#### THE PROBLEM
A bare number is the expected answer: the count of lines in the data holding "section".

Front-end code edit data
+===+
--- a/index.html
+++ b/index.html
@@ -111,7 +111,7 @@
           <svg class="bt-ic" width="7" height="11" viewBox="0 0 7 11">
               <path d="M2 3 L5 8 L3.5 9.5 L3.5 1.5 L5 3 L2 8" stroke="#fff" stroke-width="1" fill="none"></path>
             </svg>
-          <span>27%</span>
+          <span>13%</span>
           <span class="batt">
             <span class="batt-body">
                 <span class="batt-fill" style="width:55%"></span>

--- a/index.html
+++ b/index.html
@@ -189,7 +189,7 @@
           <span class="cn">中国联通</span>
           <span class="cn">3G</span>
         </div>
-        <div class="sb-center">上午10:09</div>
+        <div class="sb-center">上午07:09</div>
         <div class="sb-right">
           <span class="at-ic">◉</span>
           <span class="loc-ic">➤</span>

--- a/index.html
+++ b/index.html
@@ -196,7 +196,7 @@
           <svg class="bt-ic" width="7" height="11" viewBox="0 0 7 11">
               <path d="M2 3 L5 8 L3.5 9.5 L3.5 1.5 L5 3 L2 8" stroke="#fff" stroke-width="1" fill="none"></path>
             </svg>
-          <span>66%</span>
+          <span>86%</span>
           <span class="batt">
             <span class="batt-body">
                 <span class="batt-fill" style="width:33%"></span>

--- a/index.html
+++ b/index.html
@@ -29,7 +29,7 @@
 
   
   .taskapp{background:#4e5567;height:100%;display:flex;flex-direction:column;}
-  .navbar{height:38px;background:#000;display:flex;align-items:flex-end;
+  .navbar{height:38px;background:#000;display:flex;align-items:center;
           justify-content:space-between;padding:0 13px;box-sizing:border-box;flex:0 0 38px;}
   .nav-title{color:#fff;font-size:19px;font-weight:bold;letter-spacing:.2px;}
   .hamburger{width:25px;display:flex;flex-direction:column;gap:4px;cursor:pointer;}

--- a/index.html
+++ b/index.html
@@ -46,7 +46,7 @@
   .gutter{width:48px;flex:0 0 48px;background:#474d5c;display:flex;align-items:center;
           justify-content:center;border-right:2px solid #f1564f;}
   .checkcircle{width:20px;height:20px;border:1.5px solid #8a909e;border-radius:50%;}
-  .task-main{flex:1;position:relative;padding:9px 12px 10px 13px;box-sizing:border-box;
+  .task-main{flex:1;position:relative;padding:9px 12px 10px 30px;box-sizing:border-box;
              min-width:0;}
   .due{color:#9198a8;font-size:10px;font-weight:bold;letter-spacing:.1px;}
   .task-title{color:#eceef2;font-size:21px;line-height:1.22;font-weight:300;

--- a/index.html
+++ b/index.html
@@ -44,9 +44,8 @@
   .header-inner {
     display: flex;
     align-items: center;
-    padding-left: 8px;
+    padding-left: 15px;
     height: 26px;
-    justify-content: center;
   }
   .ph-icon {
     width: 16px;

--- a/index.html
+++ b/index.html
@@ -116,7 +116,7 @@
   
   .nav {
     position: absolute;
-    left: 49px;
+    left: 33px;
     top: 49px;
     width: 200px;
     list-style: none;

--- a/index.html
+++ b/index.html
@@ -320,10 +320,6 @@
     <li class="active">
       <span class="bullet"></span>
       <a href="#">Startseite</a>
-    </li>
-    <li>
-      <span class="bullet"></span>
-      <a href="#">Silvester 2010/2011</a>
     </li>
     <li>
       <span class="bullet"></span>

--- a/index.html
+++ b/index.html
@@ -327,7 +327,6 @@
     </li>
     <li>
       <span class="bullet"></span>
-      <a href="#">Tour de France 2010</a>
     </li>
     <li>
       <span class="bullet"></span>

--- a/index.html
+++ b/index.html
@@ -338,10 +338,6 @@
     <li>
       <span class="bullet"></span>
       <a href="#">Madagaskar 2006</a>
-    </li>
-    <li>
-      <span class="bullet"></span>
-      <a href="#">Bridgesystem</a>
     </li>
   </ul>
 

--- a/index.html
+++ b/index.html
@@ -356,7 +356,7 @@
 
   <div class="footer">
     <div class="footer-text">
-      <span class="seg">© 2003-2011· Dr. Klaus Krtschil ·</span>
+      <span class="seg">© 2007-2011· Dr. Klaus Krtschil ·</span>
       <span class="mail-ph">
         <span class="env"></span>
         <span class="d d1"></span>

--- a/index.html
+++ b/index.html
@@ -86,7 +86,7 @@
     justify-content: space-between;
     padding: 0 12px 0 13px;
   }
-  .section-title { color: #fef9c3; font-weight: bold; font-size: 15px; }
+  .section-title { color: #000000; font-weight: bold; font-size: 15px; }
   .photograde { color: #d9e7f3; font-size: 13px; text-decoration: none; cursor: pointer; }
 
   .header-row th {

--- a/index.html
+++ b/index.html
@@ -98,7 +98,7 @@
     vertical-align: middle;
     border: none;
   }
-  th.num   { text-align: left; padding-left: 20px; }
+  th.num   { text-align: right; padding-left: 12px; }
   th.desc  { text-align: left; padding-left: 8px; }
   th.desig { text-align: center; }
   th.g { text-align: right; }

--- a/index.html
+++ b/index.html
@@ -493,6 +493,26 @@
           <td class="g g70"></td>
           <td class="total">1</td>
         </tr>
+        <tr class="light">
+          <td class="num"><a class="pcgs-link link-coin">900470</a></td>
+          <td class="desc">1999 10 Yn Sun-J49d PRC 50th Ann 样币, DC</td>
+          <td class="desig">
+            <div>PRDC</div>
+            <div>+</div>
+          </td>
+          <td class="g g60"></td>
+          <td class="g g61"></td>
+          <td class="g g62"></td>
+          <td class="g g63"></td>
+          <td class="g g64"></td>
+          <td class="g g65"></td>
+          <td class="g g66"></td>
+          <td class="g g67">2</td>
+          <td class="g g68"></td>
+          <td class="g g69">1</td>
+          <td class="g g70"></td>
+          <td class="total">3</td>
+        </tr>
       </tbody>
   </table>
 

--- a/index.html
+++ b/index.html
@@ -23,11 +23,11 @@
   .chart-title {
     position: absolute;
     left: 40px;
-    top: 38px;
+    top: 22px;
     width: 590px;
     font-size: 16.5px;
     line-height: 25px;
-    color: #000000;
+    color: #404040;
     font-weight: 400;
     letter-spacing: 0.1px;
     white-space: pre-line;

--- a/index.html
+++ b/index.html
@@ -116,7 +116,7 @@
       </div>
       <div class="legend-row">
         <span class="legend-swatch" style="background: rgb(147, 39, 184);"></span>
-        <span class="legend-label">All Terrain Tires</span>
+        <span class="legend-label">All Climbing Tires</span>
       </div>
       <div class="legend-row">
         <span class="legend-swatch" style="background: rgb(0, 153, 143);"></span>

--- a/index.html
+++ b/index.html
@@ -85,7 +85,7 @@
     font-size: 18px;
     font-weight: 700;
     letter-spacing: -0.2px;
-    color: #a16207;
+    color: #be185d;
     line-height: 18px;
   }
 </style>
+===+
#### OUTPUT OF THE TASK
2